Parents and guardians can also now register their children for in-person storytime.
“People are required to register to storytime that is in person with our beloved Susan,” Burness said.
The Chestermere Public Library held the first in-person storytime on Sept. 8 since the spring.
“Of course, there’s no singing allowed, that really cut into some of the things that Susan likes to do, but they were able to get up and stomp like dinosaurs,” Burness said.
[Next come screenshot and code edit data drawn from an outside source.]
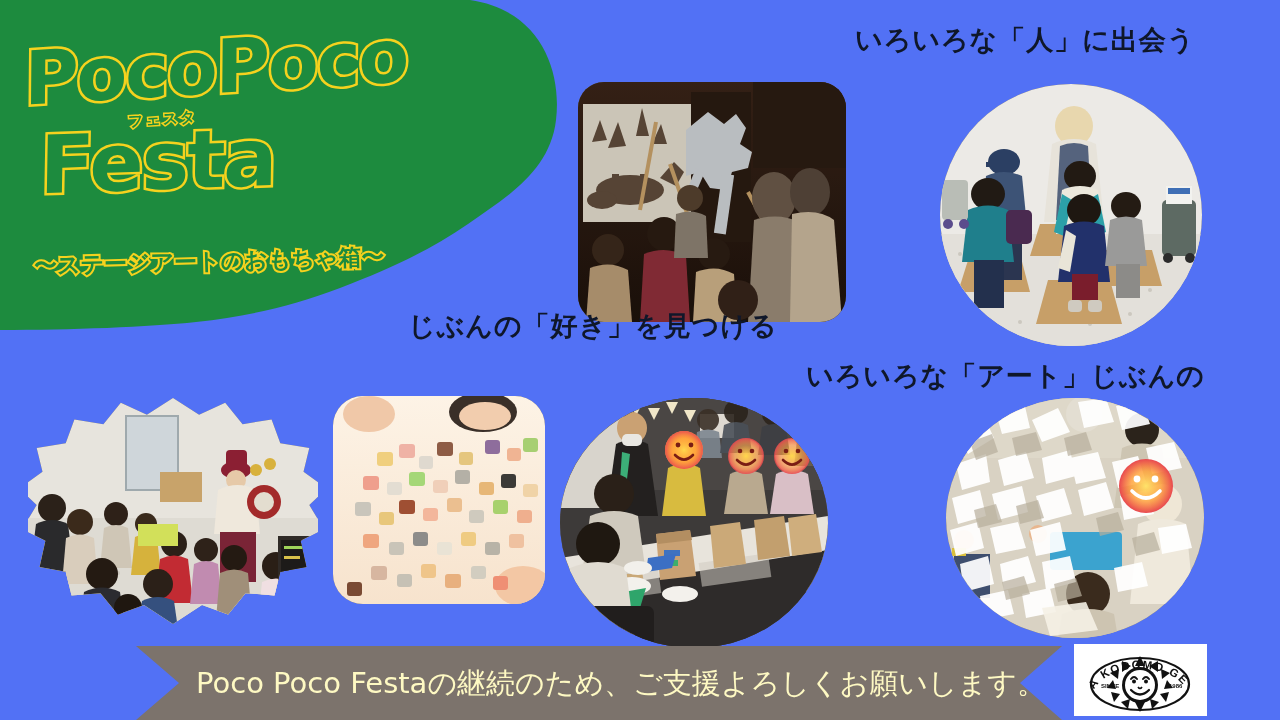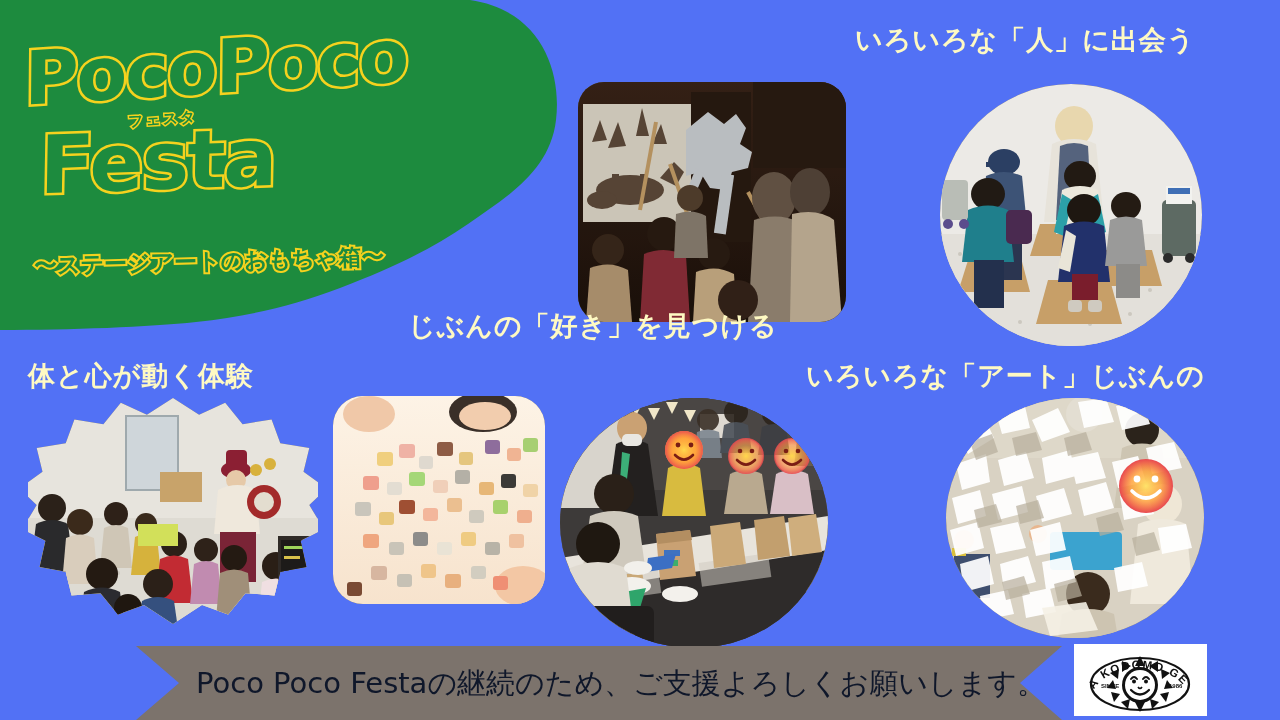--- a/index.html
+++ b/index.html
@@ -42,7 +42,7 @@
   
   .cap{
     position:absolute;z-index:6;
-    font-size:27px;font-weight:bold;color:#fef9c3;
+    font-size:27px;font-weight:bold;color:#0f172a;
     letter-spacing:1px;white-space:nowrap;
     font-family:"DejaVu Sans",sans-serif;
   }

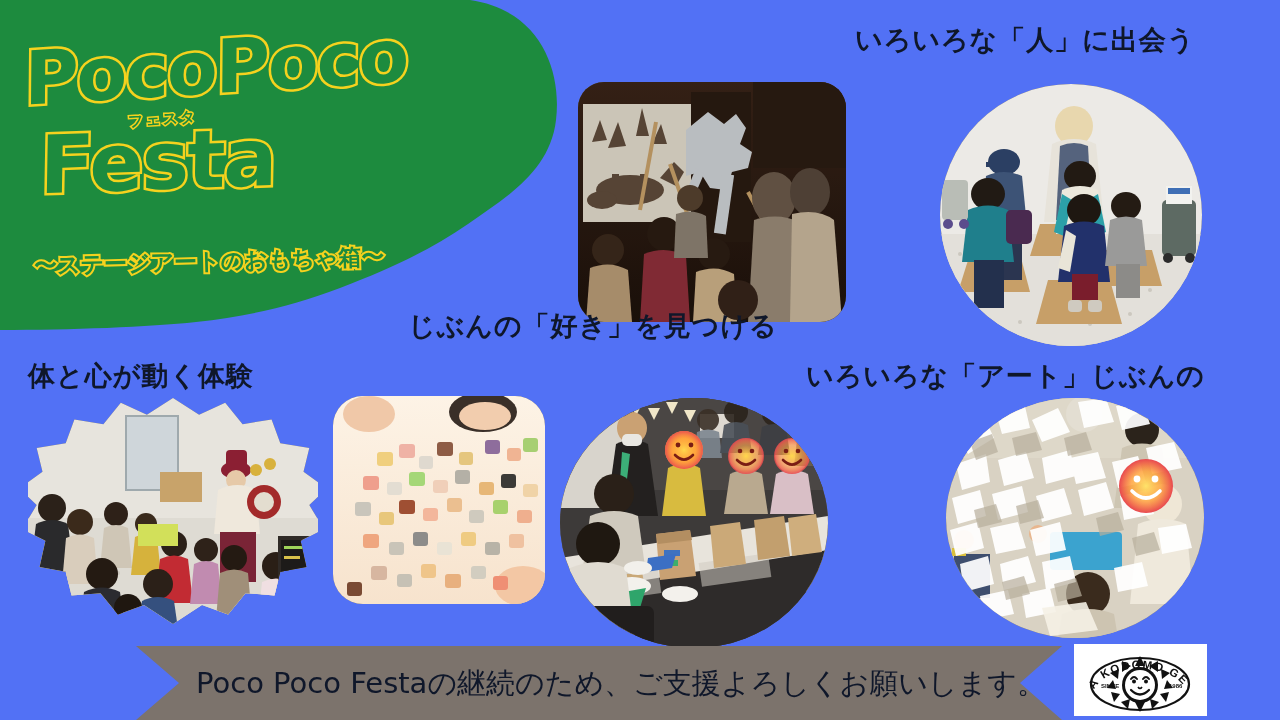--- a/index.html
+++ b/index.html
@@ -110,7 +110,6 @@
 
   <div class="cap cap-people">いろいろな「人」に出会う</div>
   <div class="cap cap-like">じぶんの「好き」を見つける</div>
-  <div class="cap cap-body">体と心が動く体験</div>
   <div class="cap cap-art">いろいろな「アート」じぶんの</div>
 
   <div class="ph ph-stage">

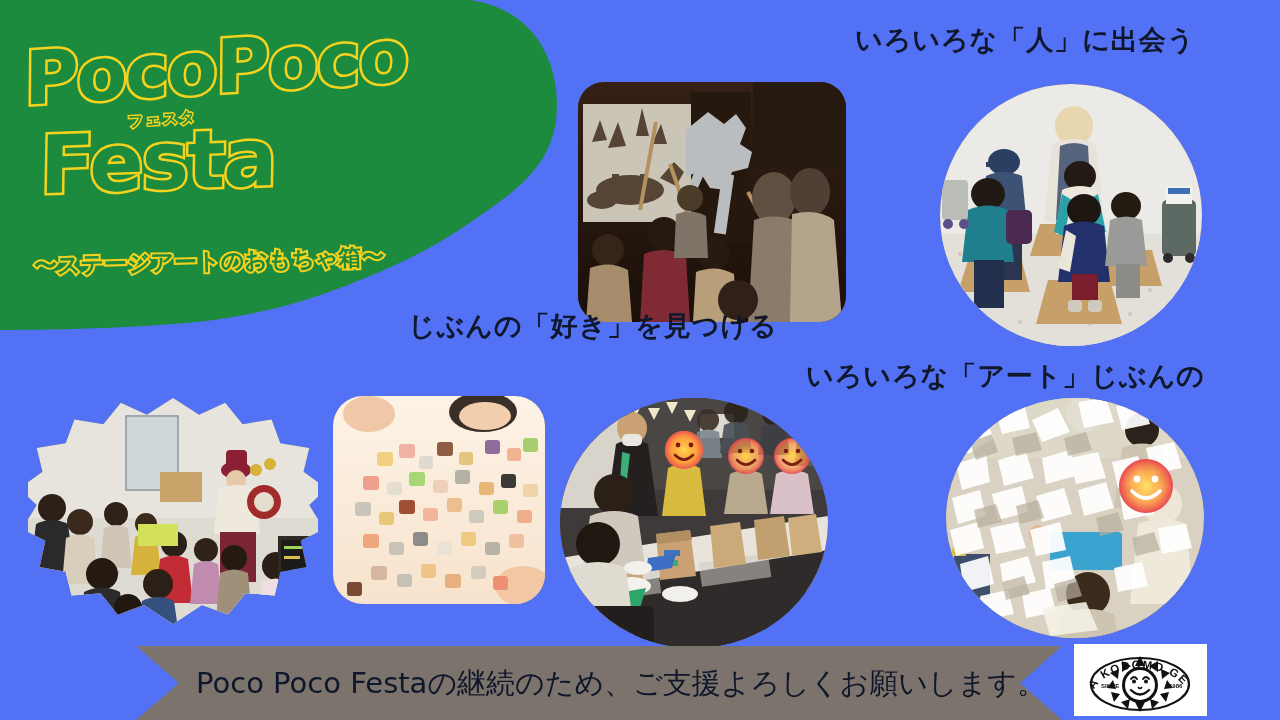--- a/index.html
+++ b/index.html
@@ -81,7 +81,7 @@
   }
   .banner-text{
     position:absolute;left:196px;top:0;height:74px;line-height:74px;
-    font-size:29px;color:#0f172a;white-space:nowrap;letter-spacing:0px;
+    font-size:29px;color:#fef9c3;white-space:nowrap;letter-spacing:0px;
     font-family:"DejaVu Sans",sans-serif;
   }
   .logo-box{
As the program room is now being used for quarantining returned books, the area in front of the fireplace has been transformed to the storytime area.
“There’s plenty of room there now. We have carpets on the floor, and we’ve moved all kinds of furniture,” Burness said.
For anyone who doesn’t want to spend a lot of time browsing the library, grab and go bags that are labelled with the genre and reading level are still available.
“Some people we’re finding are still very hesitant to come in, others are fine as long as everyone else stays in their own lane,” Burness said.
“It’s really important to us that we are accessible to everyone,” she said.
For any clients who have mobility issues or anyone who is not comfortable spending a lot of time in the library, they are encouraged to call 403-272-9025 to schedule a time to pick-up their items outside of the library.
“If mobility is an issue, or they are isolated in any way, shape, or form all they have to do is give us a call or send us an email,” Burness said.
“We’re like everybody else, all the businesses in the city are doing what they can. We’re all just doing our best to give people as much of what they need as we can, in whatever way we can,” she said.
As returned items will be placed in quarantine for seven days, any overdue fines accumulated over the quarantine time will be waived.
In addition to safety protocols regarding COVID-19, the Chestermere Public Library is now operating under new hours including Monday, Tuesday, Thursday and Friday 9 a.m. to 5 p.m.
On Wednesday the library will be open from 1 p.m. until 8 p.m., and Saturday from 10 a.m. to 1 p.m.
Each day, the library will be closed from 12 p.m. to 1 p.m. for cleaning and sanitizing.
“The hours we’ve decided on, we’re planning to extend to the holidays. The hours likely won’t be changing unless something goes horribly wrong, or wonderfully right,” Burness said.